Special to The Seattle Times

He can leap like a lemur and bash steroid-gobbling mutants in the nose with his knee. He can escape a throng of wild-eyed gangsters by running across their heads like stones in a creek. He can fling his long body through a narrow gap between two panes of glass.

He just can't make you care.

Tony Jaa, a martial-arts sensation and protégé of Thai action-movie hero Phanna Rithikrai ("Born to Fight"), could probably capture Olympic gold in acrobatics without breaking a sweat. But as a would-be next Bruce Lee, Jackie Chan or Jet Li, he's bland and humorless; soulful but nothing like a star.

Movie review

Showtimes and trailer 1.5 stars

"Ong-Bak: The Thai Warrior," with Tony Jaa, Wannakit Siriput, Petchthai Wongkamlao. Directed by Prachya Pinkaew, from a screenplay by Suphachai Sithiamphan. Based on a story by Pinkaew and Phanna Rithikrai. 105 minutes. Rated R for violence, language, drug use, mild sexuality. In Thai with English subtitles. Several theaters.

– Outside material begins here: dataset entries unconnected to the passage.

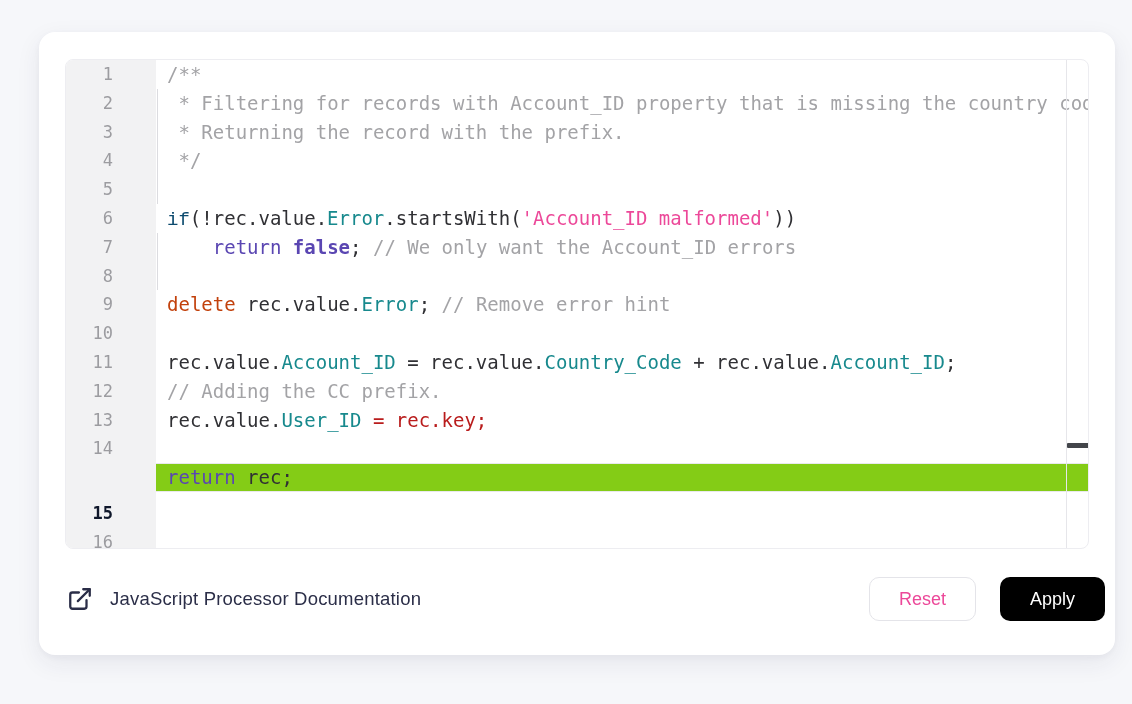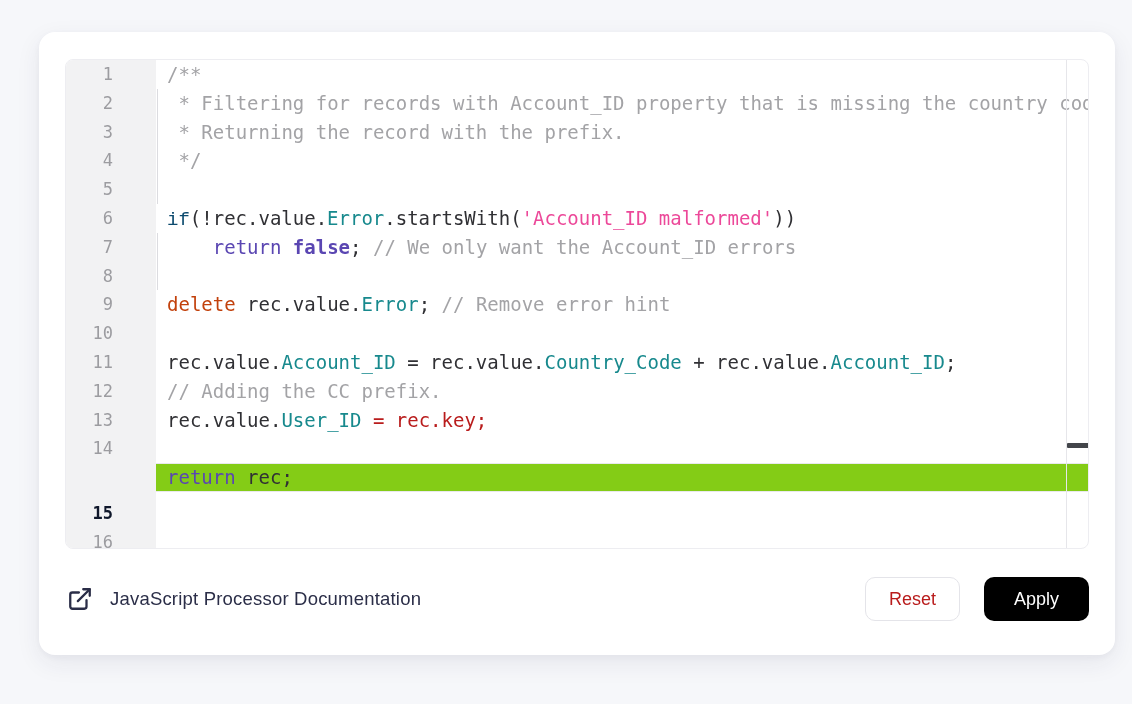--- a/index.html
+++ b/index.html
@@ -43,37 +43,37 @@
     background:#84cc16;
     box-shadow:inset 0 1px 0 #e9e9ed, inset 0 -1px 0 #e9e9ed;
   }
   .ruler{
     position:absolute;left:1000px;top:0;bottom:0;width:1px;background:#e6e6ea;
   }
   .thumb{
     position:absolute;left:1001px;top:383px;width:22px;height:5px;background:#43454a;border-radius:1px;
   }
   .footer{
-    position:absolute;left:28px;right:26px;top:537px;height:60px;
+    position:absolute;left:28px;right:10px;top:537px;height:60px;
     display:flex;align-items:center;justify-content:space-between;
   }
   .doc-link{
     display:flex;align-items:center;gap:17px;cursor:pointer;
   }
   .doc-link span{
     font-size:18.5px;color:#2b2e48;font-weight:500;letter-spacing:0.2px;
   }
   .btns{display:flex;align-items:center;gap:24px;}
   .btn{
     height:44px;border-radius:10px;font-size:18px;font-weight:500;
     display:flex;align-items:center;justify-content:center;
     font-family:"Liberation Sans", sans-serif;cursor:pointer;box-sizing:border-box;
   }
   .btn-reset{
-    width:95px;background:#ffffff;border:1px solid #e4e4e9;color:#b91c1c;
+    width:107px;background:#ffffff;border:1px solid #e4e4e9;color:#ec4899;
   }
   .btn-apply{
     width:105px;background:#7729e8;border:none;color:#ffffff;
   }
 </style>
 </head>
 <body style="background: rgb(246, 247, 250);">
 
 <div class="card">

Jaa's intended breakout vehicle, a grotesque and unimaginative fish-out-of-water story called "Ong-Bak: The Thai Warrior," is supposed to be a stylish, operatic fight flick. But despite a script pitting a country naif — who happens to be a master at Thai boxing — against big-city mobsters, drug dealers and antiquities thieves, the film's suspense elements are gratuitous and Jaa's screen time is largely about athletics, not building a character.

Jaa plays Ting, an orphan raised by a kindly monk in a rural Thai village. When a former native, Don (Wannakit Siriput), is rebuffed after attempting to buy the town's valuable Ong-Bak (statue of Buddha), he returns and steals its head.

Panicked villagers raise money to buy the head back. They send Ting to Bangkok, where he's supposed to connect with George (Petchthai Wongkamlao), son of the village chief but now a low-level hustler. Not happy to see Ting, George steals the money and gambles it away. Ting is forced to take on a succession of opponents in order to get the Ong-Bak back from the black market.

The fight choreography is impressive if eventually wearing, even nauseating. There's too much sadistic emphasis on the crushing of bodies.

Jaa's combat style, an ancient system called Muay Thai, is initially interesting to watch, and director Prachya Pinkaew worked closely with him to come up with novel fight scenarios and stunts.

But that alone can't save a pedestrian plot, boring characters and lack of a charismatic hero.